Risk is two-sided…it can be placed at a map of opportunities vs danger. And the maps are different if the object of desire is fun, insight, return…

Not every "risk" is a risk

The two sided nature make it optimizable. Although, a quantitative optimization is difficult. It's a pity that not so much people know what risk is. Market risk is a risk but operational risk is a danger (wrong models, methods, calculations will usually not suggest a good decision). I've pointed this out here.

Remember the

Five paradigms of market risk management

Duality - in your analysis, be aware that you have two parts: the known and the unexpected
Boundaries - try to find boundaries that distinguish situations where markets behave "normal" from the rest. Boundaries based on cost of risk should work.
Optimization - Risk optimization only works inside the boundaries.
Evolution - business is often co-evolution. Not surprisingly genetic programming is a general way to optimize
Game Theory - a mathematical study of uncertainty caused by actions of others

Market risk optimization is the key instrument when developing a business.

Risk is not uncertainty

You can bet on five possible outcomes of of a dice throw. It's still uncertain, but there's only low risk. A large portfolio of possible outcomes is very different from, a large risk.

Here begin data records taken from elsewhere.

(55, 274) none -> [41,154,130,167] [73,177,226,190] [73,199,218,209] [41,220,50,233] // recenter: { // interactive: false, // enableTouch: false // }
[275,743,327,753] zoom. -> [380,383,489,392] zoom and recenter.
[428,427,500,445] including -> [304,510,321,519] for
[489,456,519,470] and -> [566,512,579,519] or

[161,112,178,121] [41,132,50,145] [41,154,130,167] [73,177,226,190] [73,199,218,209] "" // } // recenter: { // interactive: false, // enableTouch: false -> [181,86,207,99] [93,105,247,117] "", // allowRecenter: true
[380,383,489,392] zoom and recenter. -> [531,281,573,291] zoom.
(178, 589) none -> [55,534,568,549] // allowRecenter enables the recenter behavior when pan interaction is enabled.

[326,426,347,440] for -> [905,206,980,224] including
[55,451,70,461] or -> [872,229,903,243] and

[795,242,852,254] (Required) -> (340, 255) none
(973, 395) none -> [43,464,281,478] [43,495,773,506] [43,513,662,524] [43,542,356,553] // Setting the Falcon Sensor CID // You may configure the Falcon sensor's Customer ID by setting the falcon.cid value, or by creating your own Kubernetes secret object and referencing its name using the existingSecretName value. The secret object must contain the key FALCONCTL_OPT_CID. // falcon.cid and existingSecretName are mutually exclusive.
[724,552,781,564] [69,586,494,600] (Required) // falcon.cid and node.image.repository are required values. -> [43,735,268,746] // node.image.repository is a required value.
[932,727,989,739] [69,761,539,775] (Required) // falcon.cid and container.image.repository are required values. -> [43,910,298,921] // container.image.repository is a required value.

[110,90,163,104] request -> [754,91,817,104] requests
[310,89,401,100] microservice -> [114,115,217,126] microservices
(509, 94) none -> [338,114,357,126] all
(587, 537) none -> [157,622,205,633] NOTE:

Innovators, present something new…consequently they don't have much feed-back.  Apple didn't know what people will say about the iPod…before they rolled it tout.

Innovators live in uncertainty for a while, but if they've built a technology stack their transformative innovation's placement will not be very risky...and real option valuation tools will help them to plan under uncertainty…


Market risk is two sided…but, as Daniel Kahneman, has demonstrated people show a tendency to strongly prefer to avoid losses to acquiring gains. A win doesn't feel as good, as a loss feels bad…five great assessments do not balance a bad one…?

This leads to risk aversion…and prevents market participants from finding the optimum.

There are many things that can be placed at a map of positive vs negative outcomes and consequently optimized (although. I name price as position at the value / cost (or external vs internal value) map…is there a socio-economic optimal pricing? This is even more difficult, when serving two-sided markets…actors and, say, system integrators…provide a process automation system to steel makers and steel plant engineers and contractors…

We've managed the problem for UnRisk by shipping solutions and development systems in one…under the same pricing and licensing scheme.

p.s. but there are objects of desire where you need to pick two of three things: "performance" (of systems) is three-sided if yo want high standards - high production - flexibility…you need to pick two.